A vehicle owned by the first defendant and driven by its employee collided with a truck, a profit earning asset, owned by the plaintiff, causing damage to the truck. The plaintiff commenced a negligence action and succeeded in establishing liability against the defendant by default judgment. At a trial on assessment of damages the plaintiff claimed three heads of damage: cost of new truck K89,720.00, loss of income K1,206,880.00 and pain and suffering K20,000.00, a total claim of K1,316,600.00. The defendant argued that nothing should be awarded as the plaintiff failed to produce evidence that he suffered any loss: there was insufficient evidence that he owned the truck and if he did own it, there is no evidence of its replacement value or business records.

Held:

(1) The presumption arises on entry of default judgment that the judgment resolves all questions of liability on the matters pleaded in the statement of claim. The judge assessing damages should make only a cursory inquiry to be satisfied that the facts and causes of action are pleaded with sufficient clarity.

(2) Here the facts and cause of action are clear: there was a motor vehicle accident caused by the negligence of the defendant’s driver, which caused damage to the plaintiff’s vehicle, giving rise to a cause of action in negligence. There was no good reason to inquire further into the correctness of the judgment on liability.

(3) The plaintiff was entitled not to the cost of a brand new vehicle but to the replacement value of the vehicle, which was assessed at K40,000.00.

(4) If a defendant causes damage to a plaintiff’s profit-earning asset, the plaintiff is entitled to damages to compensate him for profits lost during the period that is reasonable to repair the asset. The claim for business losses suffered due to lack of evidence. A notional profit of K3,000.00 per month was allowed and the reasonable time for repair or replacement was three months, thus K9,000.00 was awarded.

(5) The claim for pain and suffering was nebulous and without merit.
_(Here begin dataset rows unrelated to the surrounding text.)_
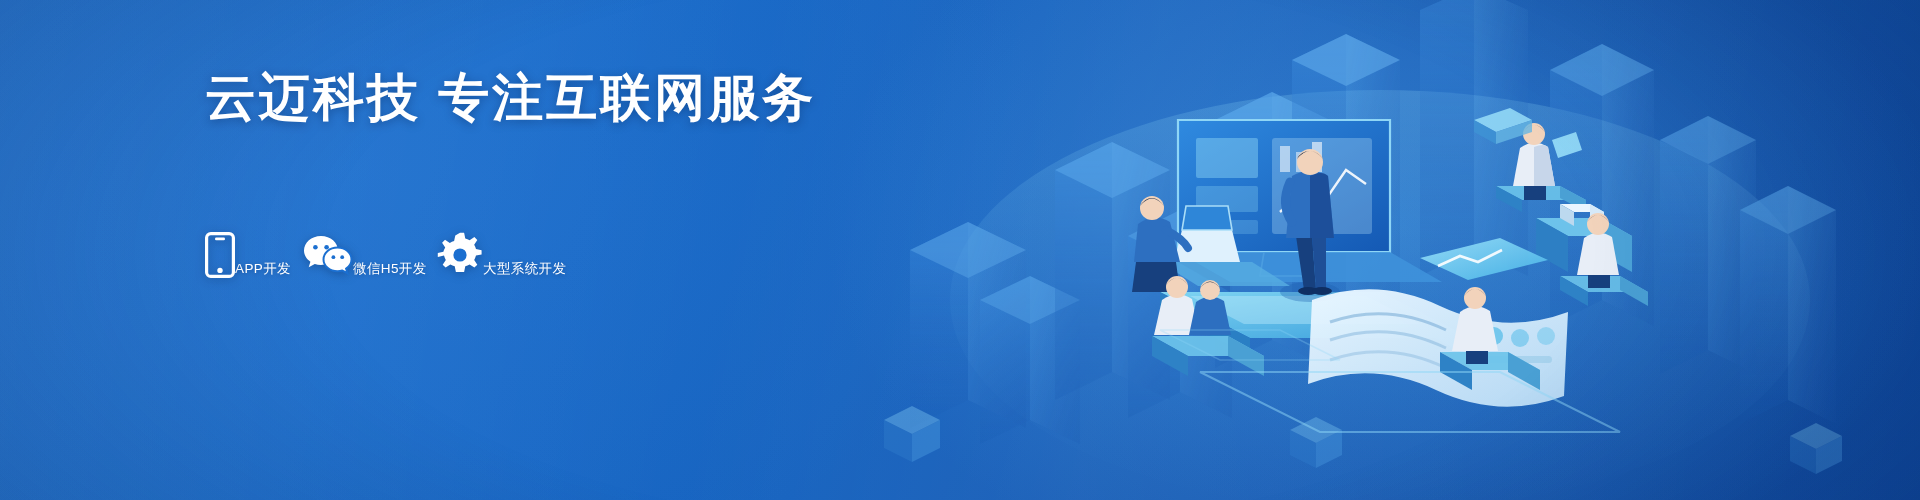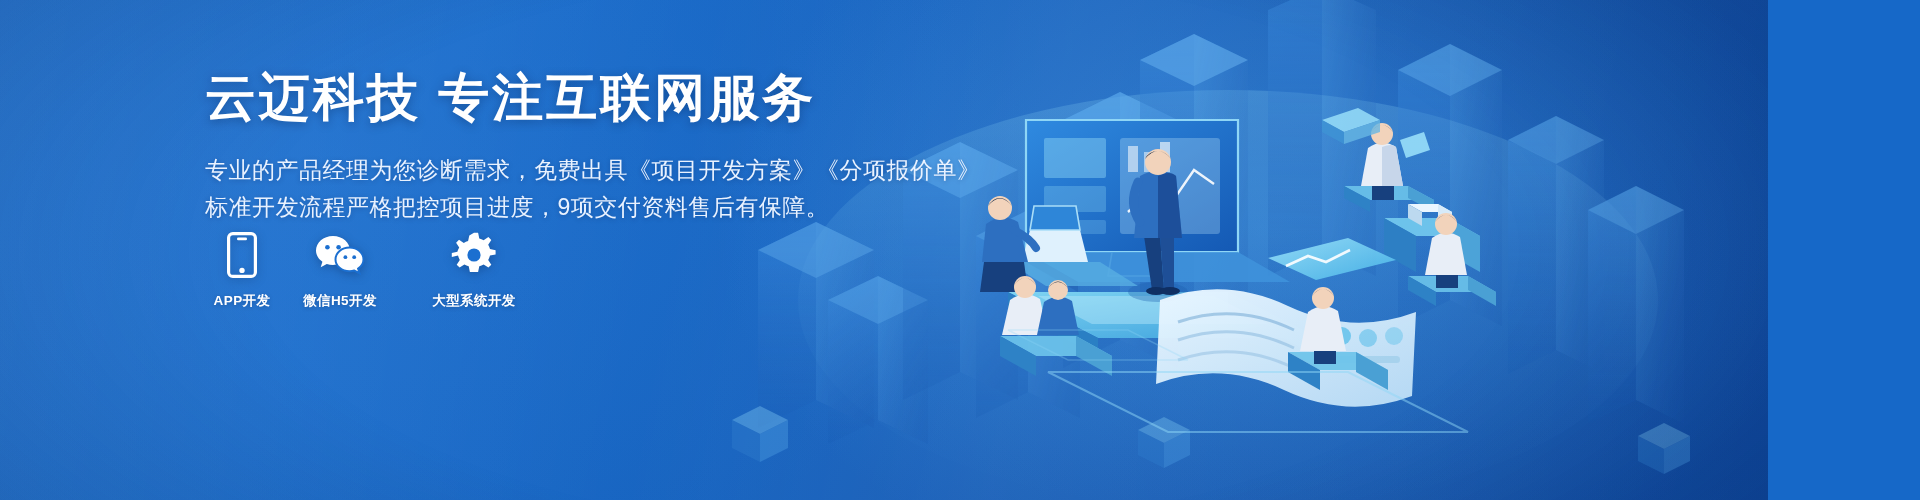"云迈科技 专注互联网服务" .banner { width: 1768px -> 1920px }
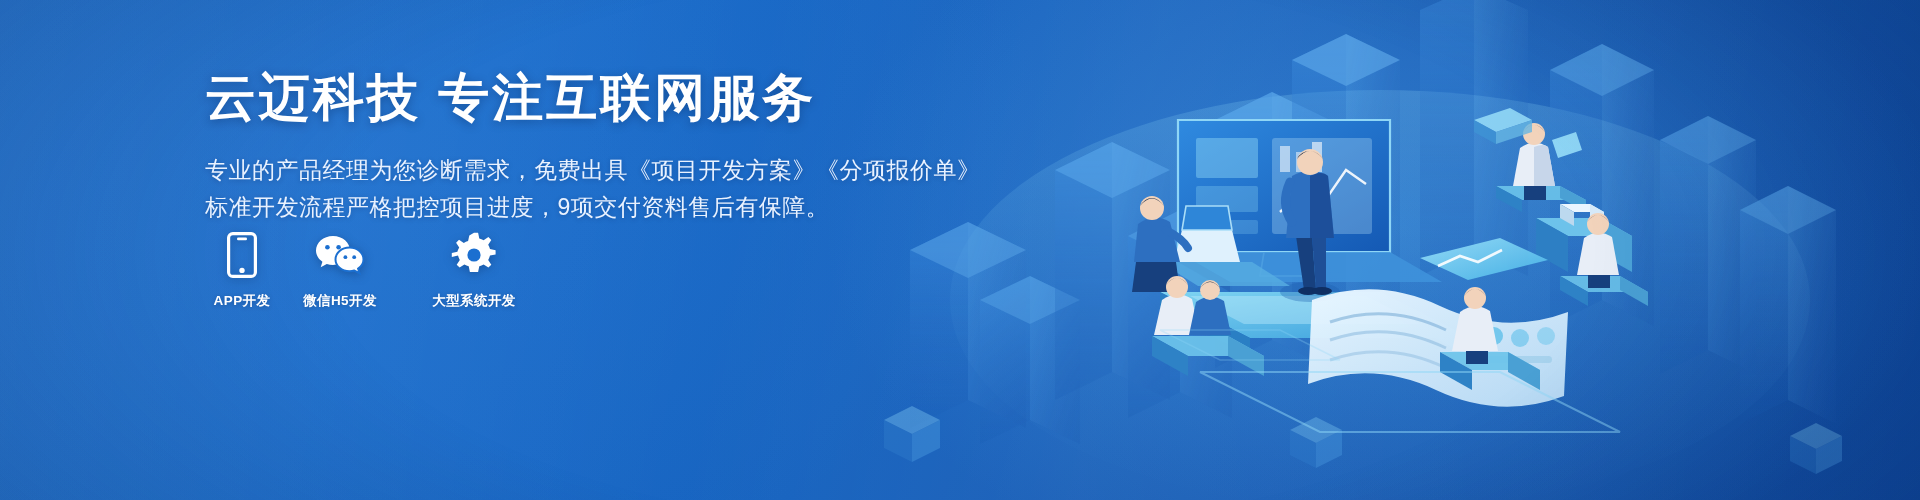"专业的产品经理为您诊断需求，免费出具《项目开发方案》《分项报价单》" div.sub { html: <div> <div>专业的产品经理为您诊断需求，免费出具《项目开发方案》《分项报价单》</div> <div>标准开发流程严格把控项目进度，9项交付资料售后有保障。</div> </div> -> none }
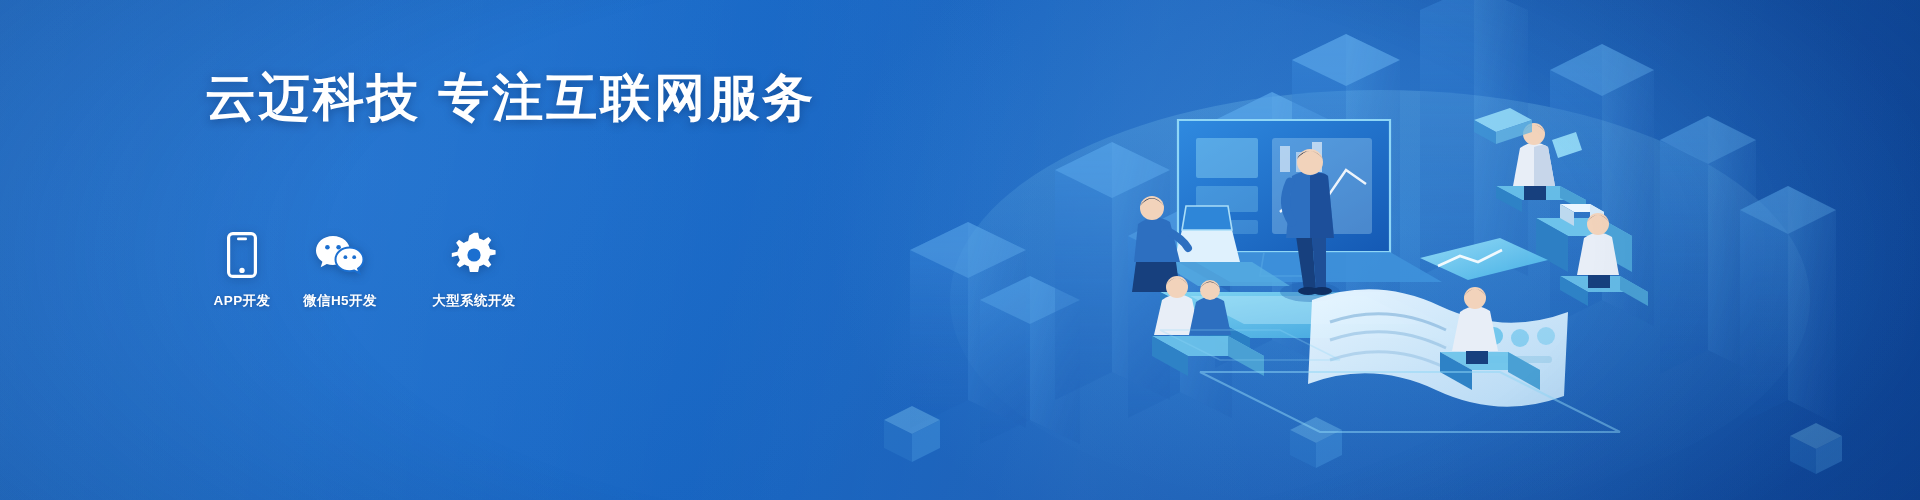"APP开发" .svc { align-items: center -> flex-end; flex-direction: column -> row; font-weight: bold -> none }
Nothing was awarded.

(6) The plaintiff was awarded damages of K40,000.00 + K9,000.00 = K49,000.00, plus interest of K18,620.00, being a total judgment sum of K67,620.00.

Cases cited

The following cases are cited in the judgment:

Abel Kopen v The State [1988-89] PNGLR 655

Albert Baine v The State (1995) N1335

Andrew Kewa v Johnny Lus [2007] PNGC 3

Daniel Jifok v Kambang Holdings Ltd (2008) N3475

Daniel Occungar v Luke Kiliso (2010) N4102

Desmond Guasilu v Enga Provincial Government (2012) N4774

Jonathan Mangope Paraia v The State (1995) N1343

Kolaip Palapi and Others v Sergeant Poko and Others (2001) N2274

Kopung Brothers Business Group v Sakawar Kasieng [1997] PNGLR 331

Livingston v Raywards Coal Co [1880] 5 App Cases 25

Misac Pokonoming v Jeffery Simiri WS 1596/2005, 26.10.07

Peter Wanis v Fred Sikiot and The State (1995) N1350

Sam Manasseh v The State (2011) N4469

Samuel Roth v Samuel Waironak (2011) N4452

William Mel v Coleman Pakalia (2005) SC990

Yooken Paklin v The State (2001) N2212

TRIAL

This was a trial on assessment of damages after entry of default judgment.

Counsel

B W Meten, for the plaintiff

S Kesno, for the defendant

9 November, 2012

1. CANNINGS J: On Thursday 7 February 2008 there was a collision between:

· a Daihatsu Delta truck, claimed to be owned by the plaintiff, Banduwara Waranumbo, and driven by his employee, John Urambari; and

· a Toyota Landcruiser claimed to be owned by the defendant, Hyper Construction Ltd, and driven with its authority by its employee, Sam Manasseh.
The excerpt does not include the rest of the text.